The following table provides description of the metrics:
Metric | Description |
---|---|
Percentile | A number where certain percentage of jobs fall below that number. For example, 95th percentile indicates that a certain amount of jobs executed within xx seconds, which is faster than 95% of the jobs in queue. |
Duration | Time taken by the stages to complete. |
Executor CPU Time | Total CPU time taken by the executor to run the task (in milliseconds). |
Executor Deserialize Time | Time taken by the executor to deserialize tasks. |
JVM GCTime | Time spent by the JVM in garbage collection while executing a task. |
Result Serialization Time | Time spent to serialize a task result. |
Peak Execution Memory | The memory used during shuffles, aggregations, and joins by internal data structures. |
Shuffle Write Time | Time spent to write serialized data on all executors. |
Shuffle Bytes Written | Bytes written to the host. These bytes are read by a shuffle later when needed. |
Tasks Analysis by Metrics
The Tasks Analysis by Metrics displays the following charts:
- JVM GC Time
- Peak Execution Memory
- Executor Deserialize Time
- Data Locality
- Shuffle Bytes Read
- Shuffle Bytes Written
- Input Bytes Read
- Output Bytes Written
To see task analysis in bar charts for each metric, click any row in Details table.

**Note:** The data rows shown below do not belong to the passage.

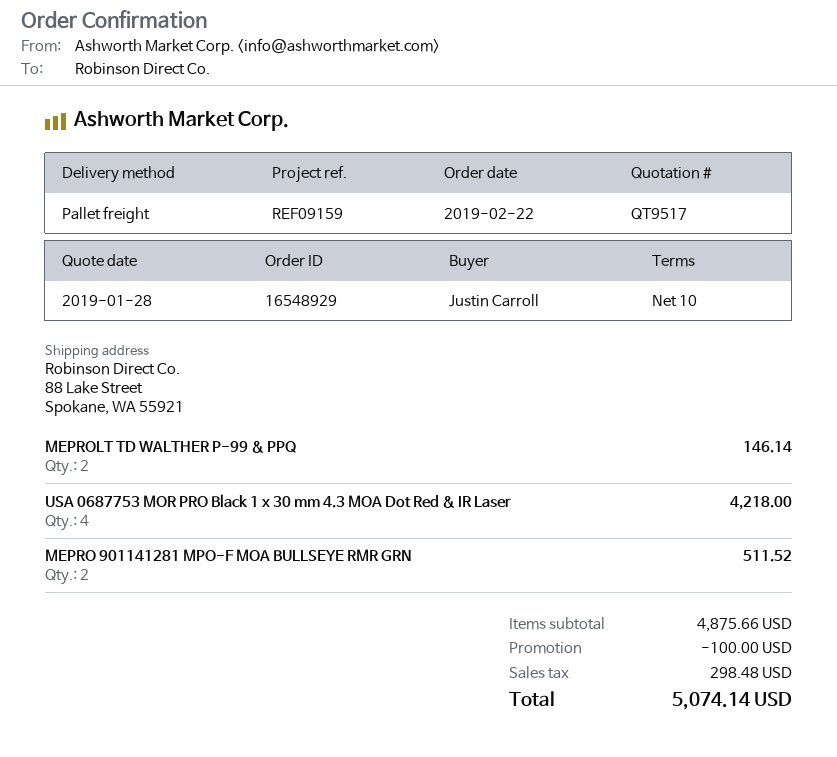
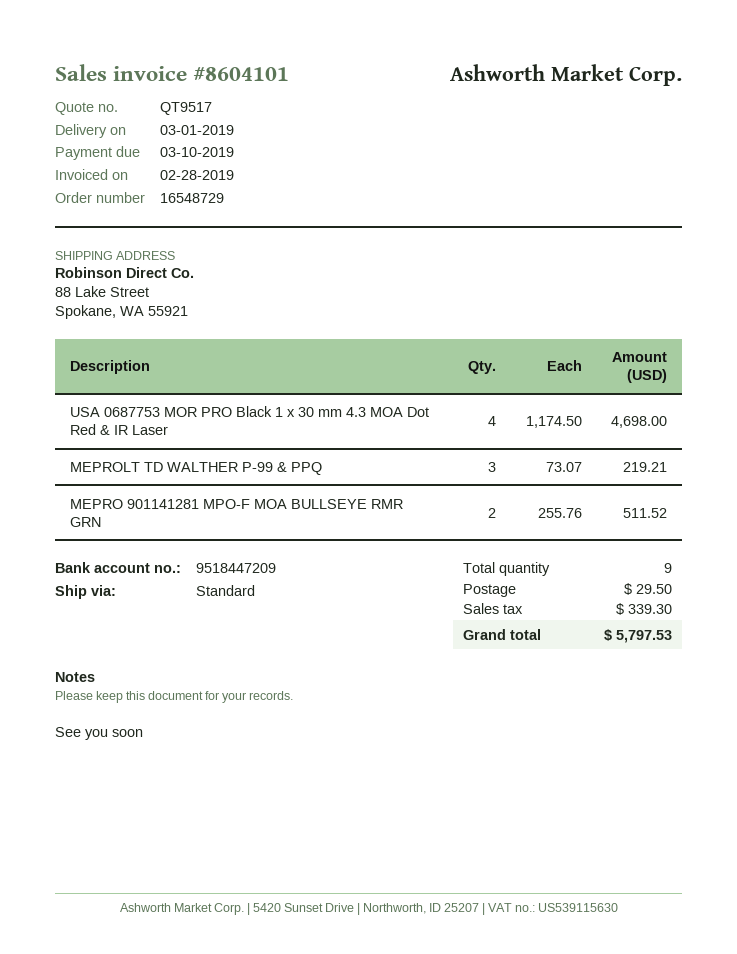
order number: 16548929 -> 16548729
shipping method: pallet freight -> standard
MEPROLT TD WALTHER P-99 & PPQ: 2 for 146.14 -> 3 for 219.21
USA 0687753 MOR PRO Black 1 x 30 mm 4.3 MOA Dot Red & IR Laser: 4 for 4218.00 -> 4 for 4698.00
discount: 100.00 -> none
shipping: none -> 29.50
tax: 298.48 -> 339.30
total: 5074.14 -> 5797.53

The bar chart represents two kinds of values:
- The percentile value
- The average percentile value
Executors
This tab displays the following aggregated metrics of executors in hosts for the selected stage ID.
Metric | Description |
---|---|
EID | The executor ID. |
Host | The host on which the executors are running. |
Failed Tasks | The number of failed tasks in the executor. |
Killed Tasks | The number of terminated tasks in the executor. |
Succeeded Tasks | The number of successfully completed tasks in the executor. |
Task Time | The time spent on the tasks. |
Memory Bytes Spilled | The amount of deserialized form of the data in memory at the time it is spilt. |
Input Bytes | The number of bytes read from the executor in that stage. |
Output Bytes | The number of bytes written to the executor in that stage. |
Shuffle Read | The amount of serialized data read on the executor. |
ShuffleWrite | The amount of serialized data written to the executor. |
To view the host details, click the host name.
Task
Metric | Description |
---|---|
Task ID | The ID of the task. |
Status | The status of the task, which can be one of the following:
|
Task Locality | The type of task in the host which can be on. |
Host | The hostname where the task resides on. |
Duration | Time elapsed in completing the task. |
JVM GC Time | Time spent by the JVM in garbage collection while executing a task. |
Result Serialization Time | Time spent to serialize a task result. |
Peak Execution Memory | The memory used during shuffles, aggregations, and joins by internal data structures. |
Input Read Bytes | Bytes read from the executor in that stage. |
Shuffle Read Blocked Time | The time spent by tasks staying blocked and waiting for shuffle data to be read from remote machines. |
Shuffle Records Read | Number of records written to the host. These records are read by a shuffle later when needed. |
Shuffle Remote Reads | The shuffle bytes read from remote executors. |
Trace
The Trace tab displays the logs of that Stage ID. You can detect the internal state of the jobs running in the stage you are currently viewing.
This tab also displays the log for any errors that occur in the tasks of that stage.
DAG
The Direct Acyclic Graph (DAG) displays a flow diagram of the Spark job.
DAG is a work scheduling graph with finite elements connected in edges and vertices. These elements are also called RDDs (Resilient Distributed Datasets). The RDDs are fault-tolerant in nature.
The order of execution of the jobs in DAG is specified by the directions of the edges in the graph. The graph is acyclic as it has no loops or cycles.